Retirement Planning - Asset Allocation

risk return portfolio assets

While several factors need to be considered for asset allocation, including risk tolerance, the investment horizon is a key factor. This is because of the law of large numbers. As it relates to investing, the law of large numbers states that the longer an asset is held, the more the average annualized return can be expected to behave like the historical average for that asset type. This means that, while in any given year the return may be positive or negative, on average it should earn a return close to the historical average. This is important since, in the long run, stocks outperform all other asset types and small stocks tend to have the highest average return. One caveat is that this concept assumes that one holds a portfolio that is representative of the data. That is to say that owning one stock is not necessarily sufficient to assume that it should perform the same as the overall market. The idea is that one has a well-diversified portfolio that mitigates or eliminates any company-specific risks. This can be easily accomplished through the use of mutual funds, especially funds that are broadly based. One example of such a portfolio might be an index mutual fund that is based on the Standard and Poor 500.

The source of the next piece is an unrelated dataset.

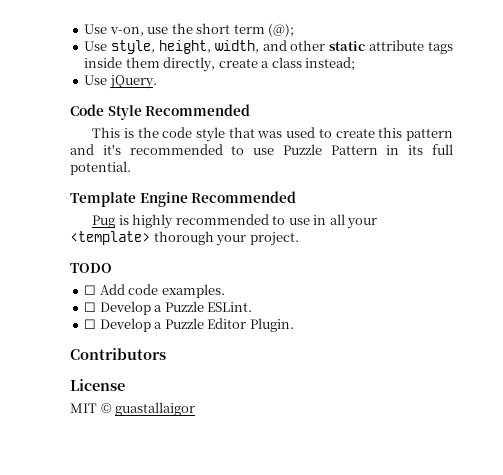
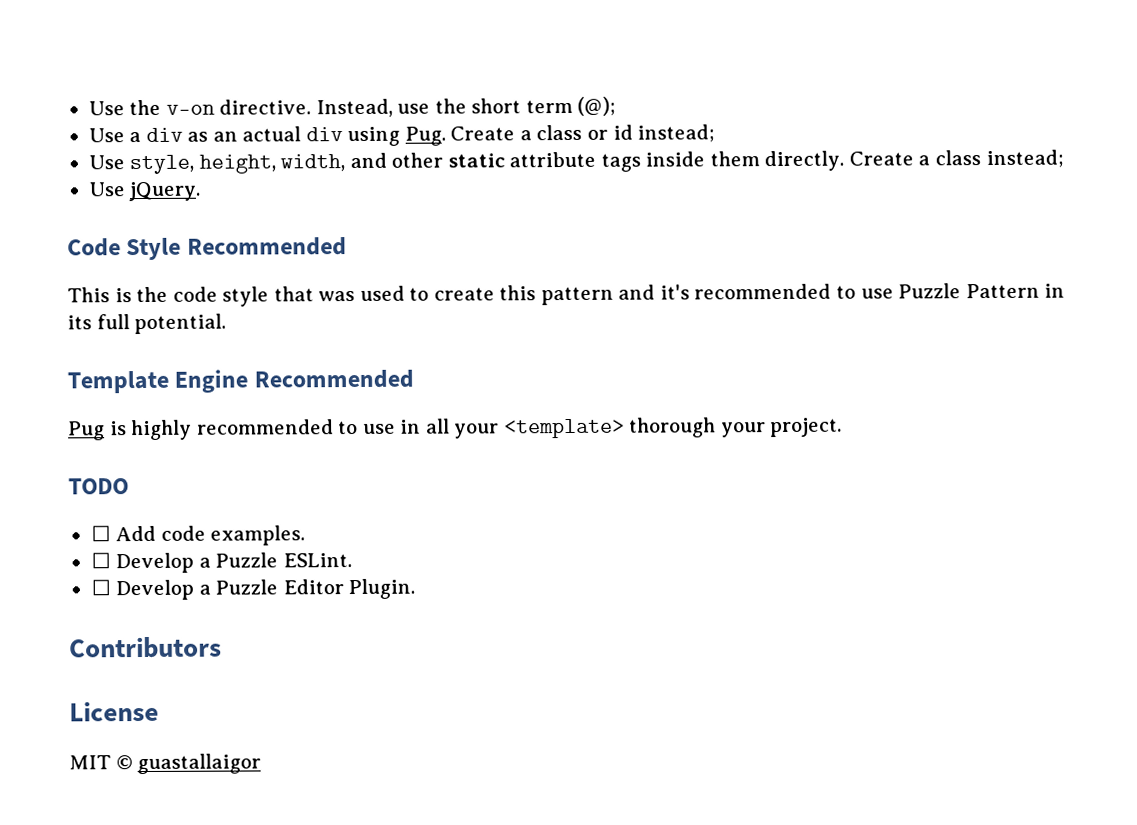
[84,24,144,36] Use v-on, -> [88,98,393,118] Use the v-on directive. Instead,
(295, 30) none -> [88,124,716,147] // Use a div as an actual div using Pug. Create a class or id instead;
[163,57,258,72] directly, create -> [764,150,914,172] directly. Create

The risk tolerance of an individual is the amount of risk that one is willing to assume in investment choices. This may be thought of as being related to the proportion of wealth that one would be willing to place in riskier assets such as stocks. Many financial planners will use some subjective measure of risk tolerance based on hypothetical scenarios. Using results from these measures, the planner formulates investment recommendations. However, a good planner will not only consider the client’s risk tolerance, but also more objective measures such as investment horizon (time until retirement).

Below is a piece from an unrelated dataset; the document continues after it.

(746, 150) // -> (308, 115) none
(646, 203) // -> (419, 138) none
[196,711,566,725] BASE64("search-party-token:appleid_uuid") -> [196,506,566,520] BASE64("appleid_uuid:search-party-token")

A person’s asset allocation choice will determine the composition of the investment portfolio, that is the allocation of portfolio shares to stocks, corporate and government bonds, and money market instruments. Since stocks outperform all other investments in the long run, younger investors saving for retirement can take advantage of the time that they have before retirement and invest more aggressively. Some would say that individuals with at least twelve years or more to retirement should consider a portfolio heavily weighted with equities. However, as retirement looms closer and the horizon grows shorter, an all-stock portfolio is no longer an optimal choice because the confidence that stocks will have a higher return in the shorter-term decreases. At that time, it becomes prudent to shift some of the equity to fixed-income securities such as bonds or bond mutual funds. This uses the fixed return on the bonds to offset the increased volatility of the equity holdings. Therefore, in early working years, investors should be more aggressive when saving for retirement, and as investors approach retirement (within ten years or so) they should become more conservative.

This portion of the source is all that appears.